Undur waktu sedikit, perbanyak
kemungkinan,
Beri sejuta kesempatan dan harapan.
Ambil nafas jika semuanya telah selesai,
Akhiri langkah perjalanan ini tanpa penyesalan.
Penyesalan, kesedihan, kepedihan, semuanya adalah bayaran.
Usaha yang sia-sia, langkah-langkah yang berat tanpa ada yang membantu
menopang,
Semuanya adalah, diriku.
Jatuh bangun tubuh ini kubuat, hati yang kusiksa setiap satu kata-kata
dengan senyuman palsu terucap menambah luka yang semula segores kian membesar.
Darah merah menetes dari sudut hati yang terpandang di cermin, aku
hanya tersenyum.
Telapak tangan yang membeku, menyentuh cermin dingin yang terasa tajam,
Air mata.
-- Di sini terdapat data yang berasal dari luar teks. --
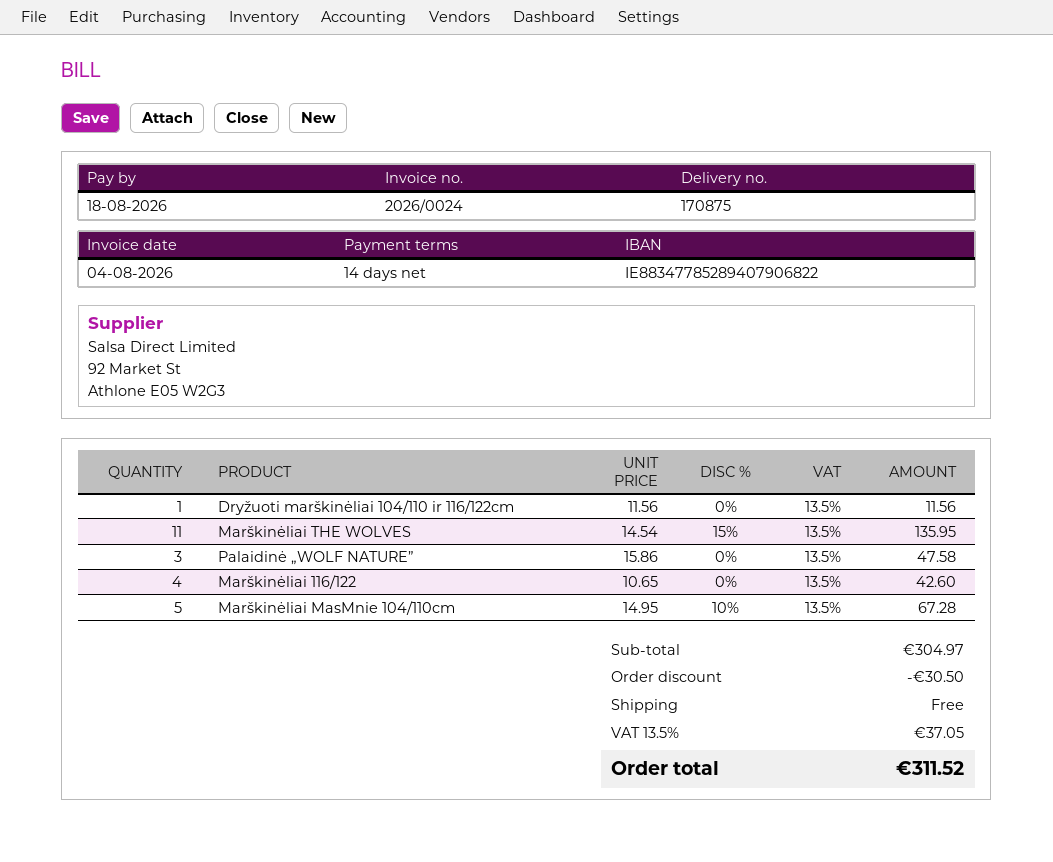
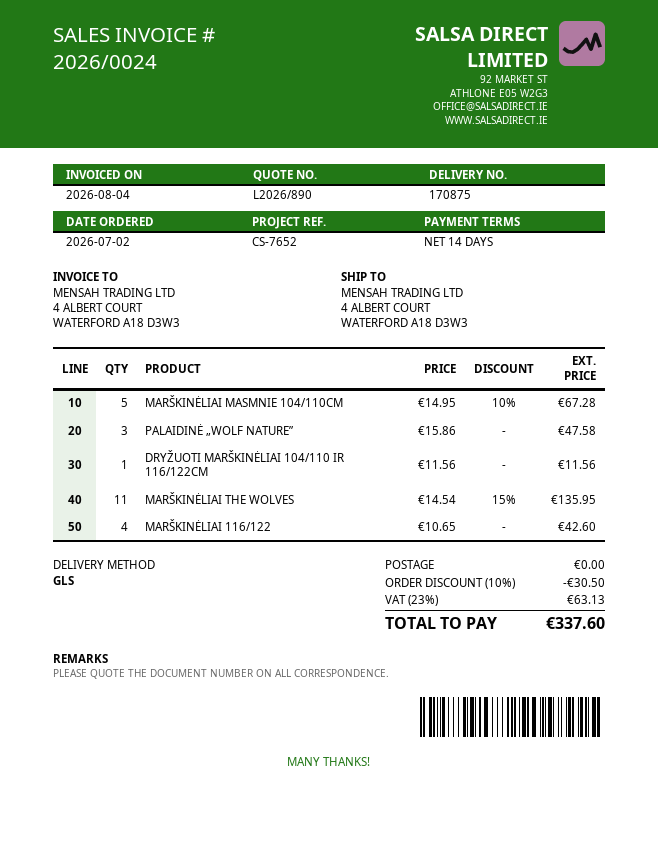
tax: 13.5% = 37.05 -> 23% = 63.13
total: 311.52 -> 337.60

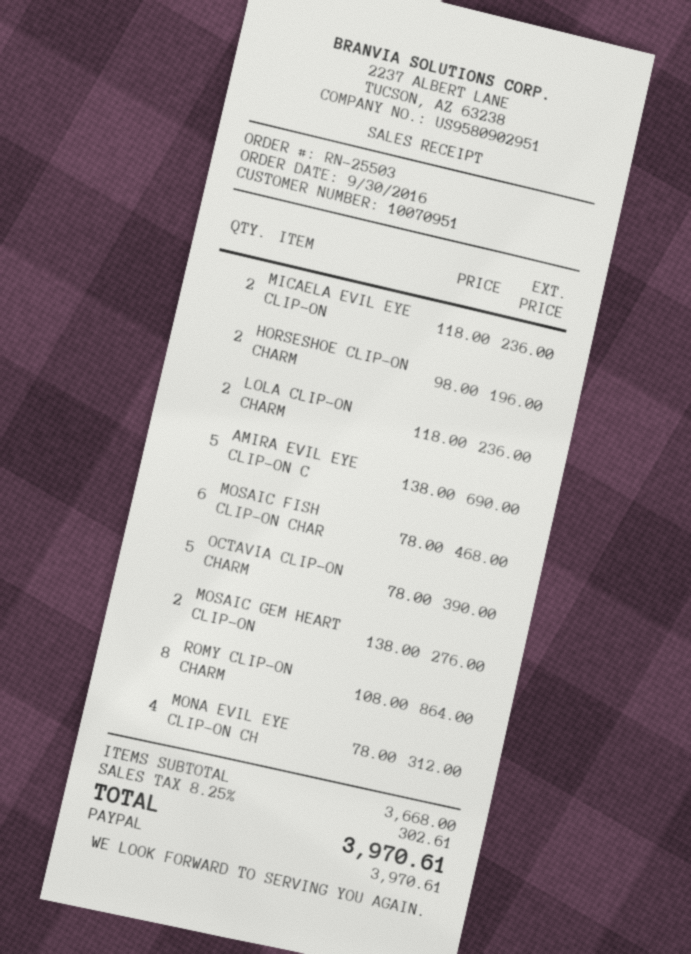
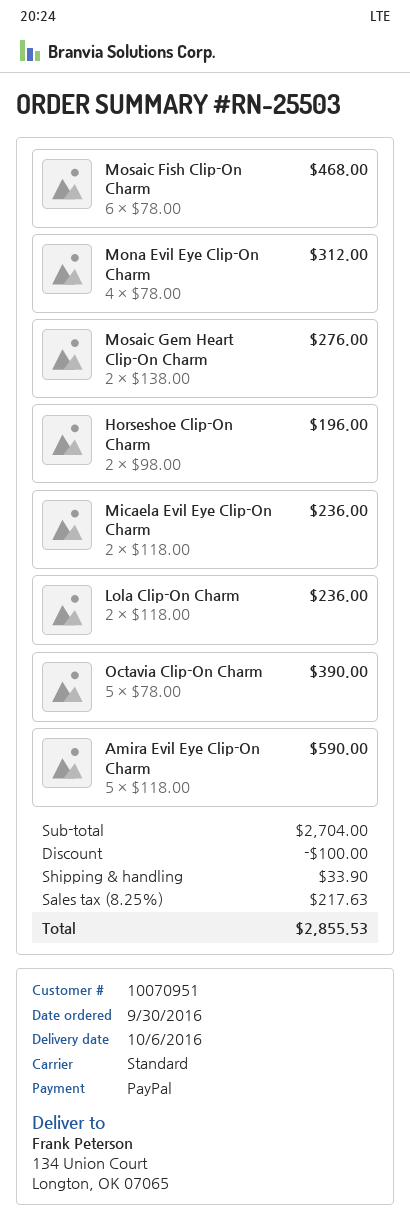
AMIRA EVIL EYE CLIP-ON C: 5 x 138.00 = 690.00 -> 5 x 118.00 = 590.00
ROMY CLIP-ON CHARM: 8 x 108.00 = 864.00 -> none
subtotal: 3668.00 -> 2704.00
discount: none -> 100.00
shipping: none -> 33.90
tax: 8.25% = 302.61 -> 8.25% = 217.63
total: 3970.61 -> 2855.53

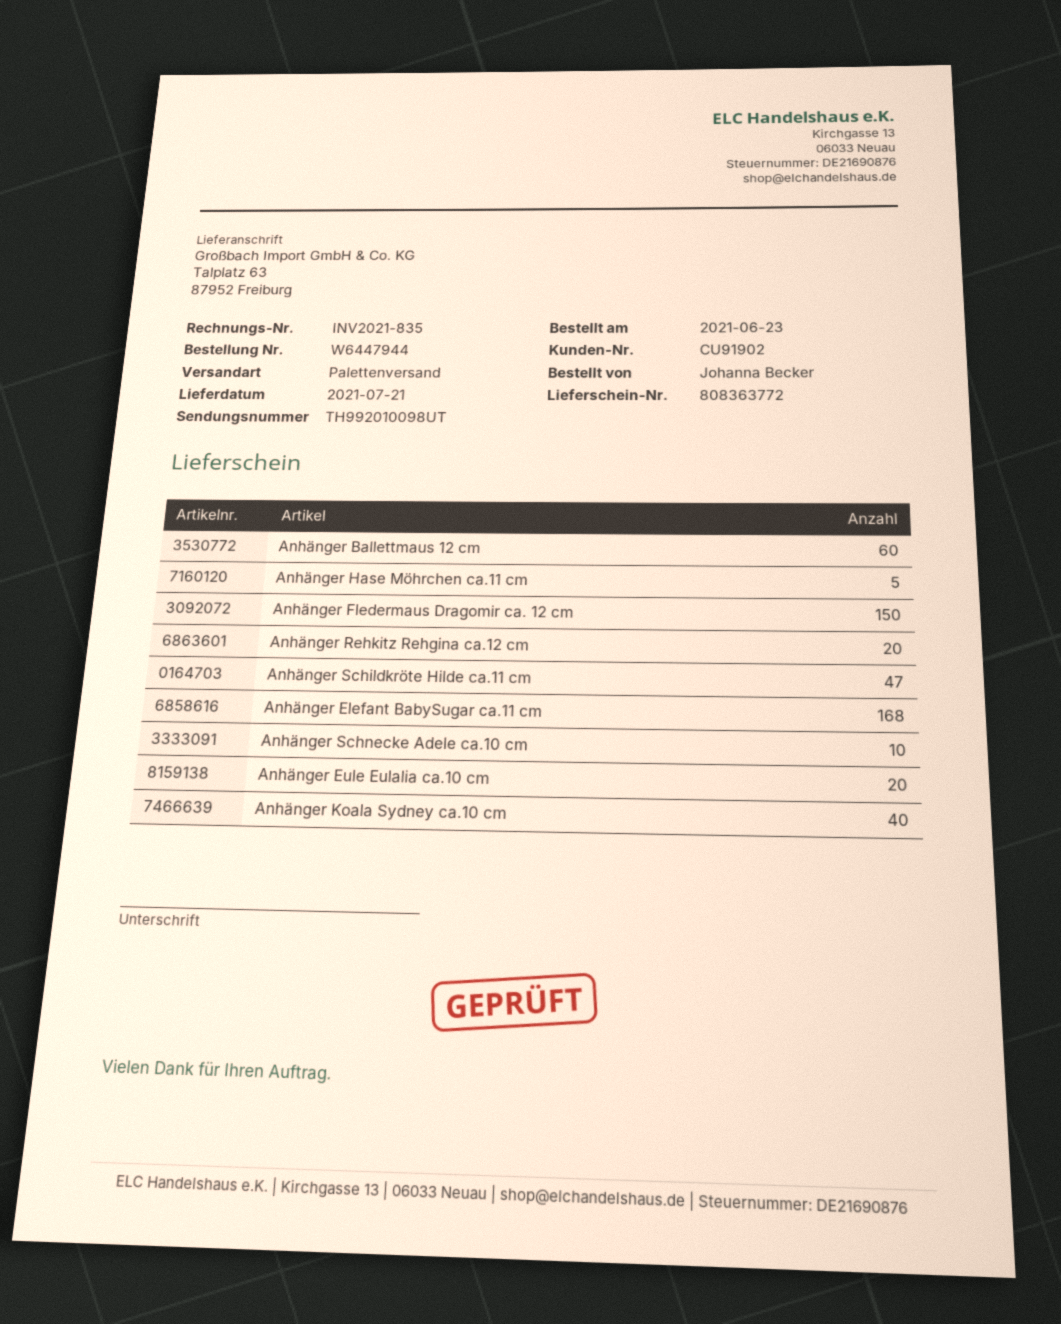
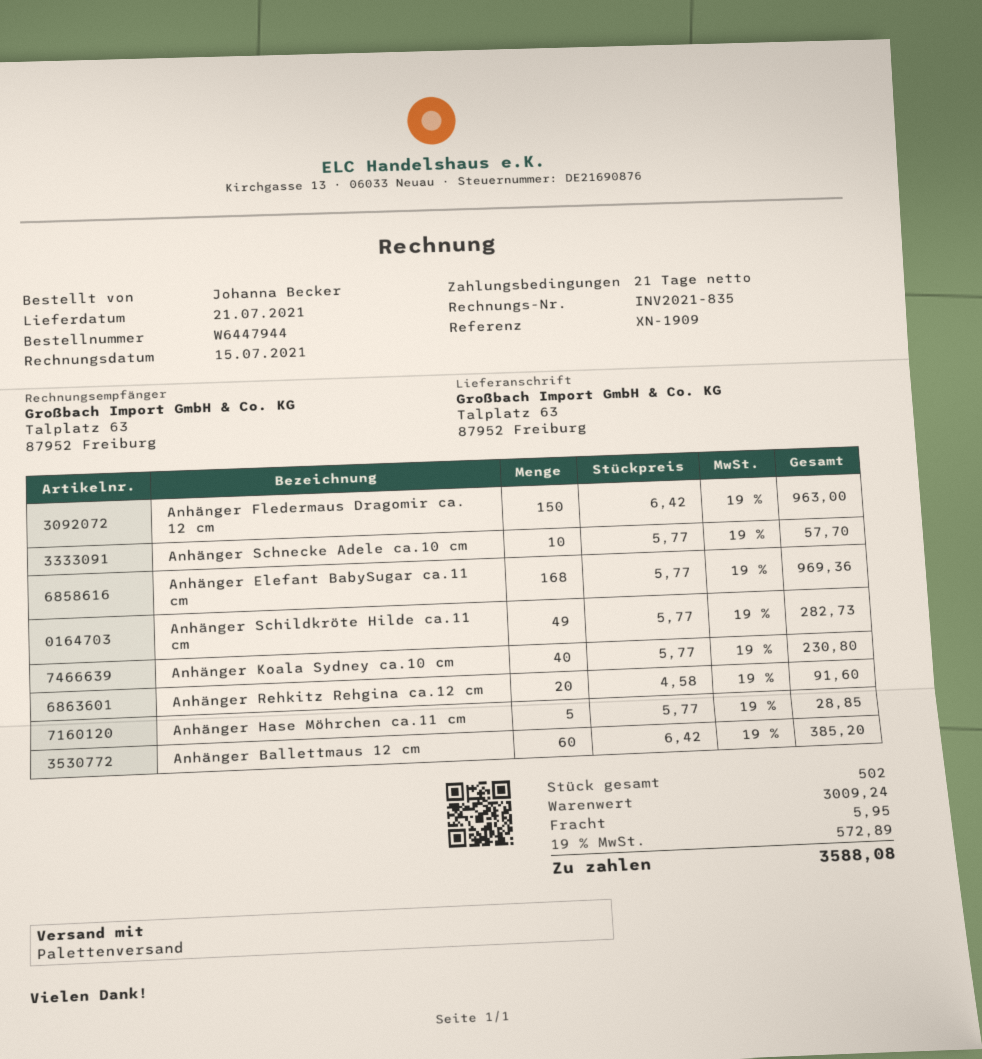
Anhänger Schildkröte Hilde ca.11 cm: 47 -> 49
Anhänger Eule Eulalia ca.10 cm: 20 -> none

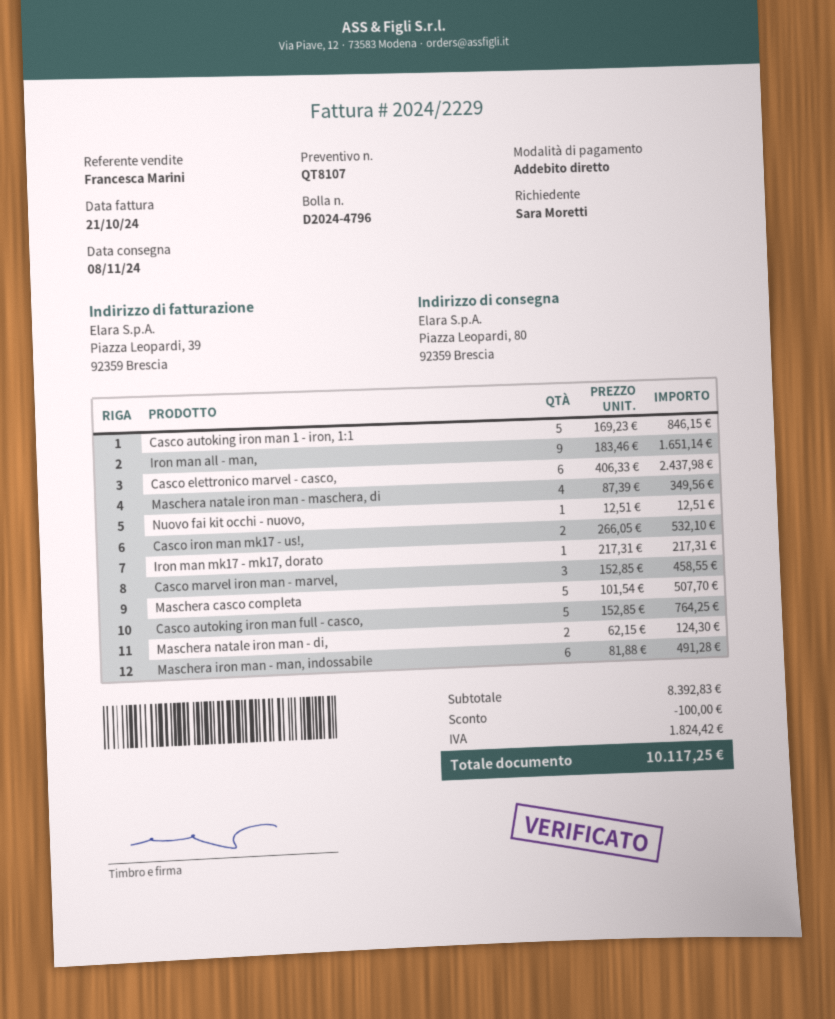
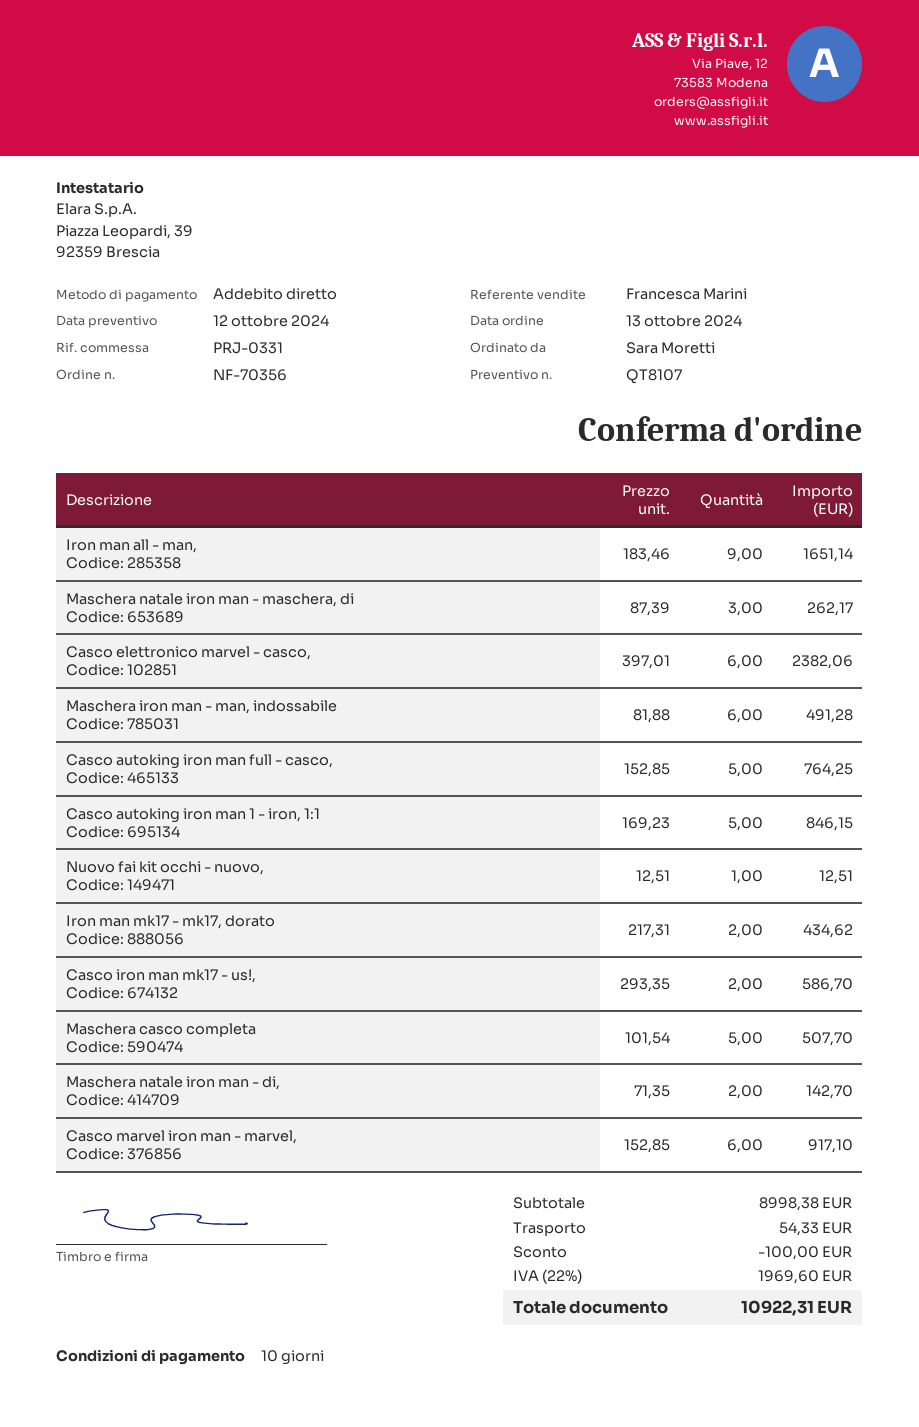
Casco elettronico marvel - casco,: 6 x 406.33 = 2437.98 -> 6 x 397.01 = 2382.06
Maschera natale iron man - maschera, di: 4 x 87.39 = 349.56 -> 3 x 87.39 = 262.17
Casco iron man mk17 - us!,: 2 x 266.05 = 532.10 -> 2 x 293.35 = 586.70
Iron man mk17 - mk17, dorato: 1 x 217.31 = 217.31 -> 2 x 217.31 = 434.62
Casco marvel iron man - marvel,: 3 x 152.85 = 458.55 -> 6 x 152.85 = 917.10
Maschera natale iron man - di,: 2 x 62.15 = 124.30 -> 2 x 71.35 = 142.70
subtotal: 8392.83 -> 8998.38
shipping: none -> 54.33
tax: 1824.42 -> 1969.60
total: 10117.25 -> 10922.31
Hanya itu yang kuingat tentang perjuanganku selama ini.
Duduk tersungkur seperti menyebah diri yang semakin tersiksa rupanya di
cermin, aku menghela nafas.
Indahnya dunia ini, rembulan malam ini, sejuk angin dingin yang menusuk
kulit ini.
Suara serangga malam bernyanyi kian memanjakan telinga, letih lesu
suara ayunan dahan tiupan sang angin.
Aku masih tersungkur. Sebelah tangan memukul dada dengan kuat, nyeri.
Diriku sekarang hanya terlihat seperti seseorang yang tidak berguna dan
pantas, aku berteriak keras dalam relung dinding hati yang makin lama mulai
tersapu angin dingin malam.
Terakhir kata yang kuucap dalam hati yang mulai kehilangan daya ini,
Aku mencintaimu..
Intan berlian, permata merah delima, batu kristal dan rubi.
Semuanya kulemparkan keatas tanah yang berbau harum ini.
Mereka semua bersinar, berjanji akan selalu bersinar tanpa ada akhir
kilauannya.
Sejuk angin musim panas menerpa tubuh yang kian rapuh ini, sejenak
menatap langit.
Hei langit mengapa engkau begitu tega melihatnya?
Yang Berkuasa di sana, mengapa engkau begitu tak adil?
Hentikan, bisikan hati berkata padaku.
Mungkin memang semuanya telah terlambat, mungkin semuanya telah
berakhir, mungkin memang aku seorang yang mengecewakan, mungkin memang aku
seseorang yang hanya bisa menyakiti.
Bunyinya keras, bunyinya nyaring, bunyinya mengalahkan segala suara di
sana. Suara hati telah menjadi ribuan keping di dasar diriku ini.
Air mata pun perlahan menetes deras. Aku tidak berdaya! Benakku
bergelora liar. Sayat-sayat luka yang masih terlihat mulai menimbul. Aku
teringat akan sesuatu, aku sungguh seorang yang menyedihkan.
Aku bodoh!
Awan gelap menutupi lahan luas hijau itu, warnanya menjadi lebih tua.
Pelan rintik air mulai menyentuh jemari-jemariku, wajahku, dan tubuhku.
Aku bersujut di sana, dengan tangisan menyesal dan tulus,
Andai aku di sana, andai aku bersamamu, andai aku tau bahwa hati ini
bersuara padaku.
Andai tirai itu masih sempat terbuka untukku, andai dosa-dosa yang
kuperbuat akanmu bisa terhapus dalam kedipan mata, andai aku lebih menggunakan
perasaan bukan logika pikiran pintar berbohong ini.
Andai masa-masa dimana dirimu masih sempat berkata-kata manis dari
mulut tulus itu, aku membalasnya dengan senyum hangat dan mendalam.
Aku.. aku... aku...
Suara itu seperti badai menerjang, petir dan guntur mulai menampakkan
dirinya.
Aku tetap berdiri di sana, mematung seperti tak bernyawa.
Berbisik pada bunga-bunga yang basah karena badai yang masih
berlangsung itu, aku tertawa.
Merentangkan tangan hingga terasa menyentuh ujung dunia, aku merasa
tertancap ribuat pisao dan busur panah yang di arahkan khusus untukku.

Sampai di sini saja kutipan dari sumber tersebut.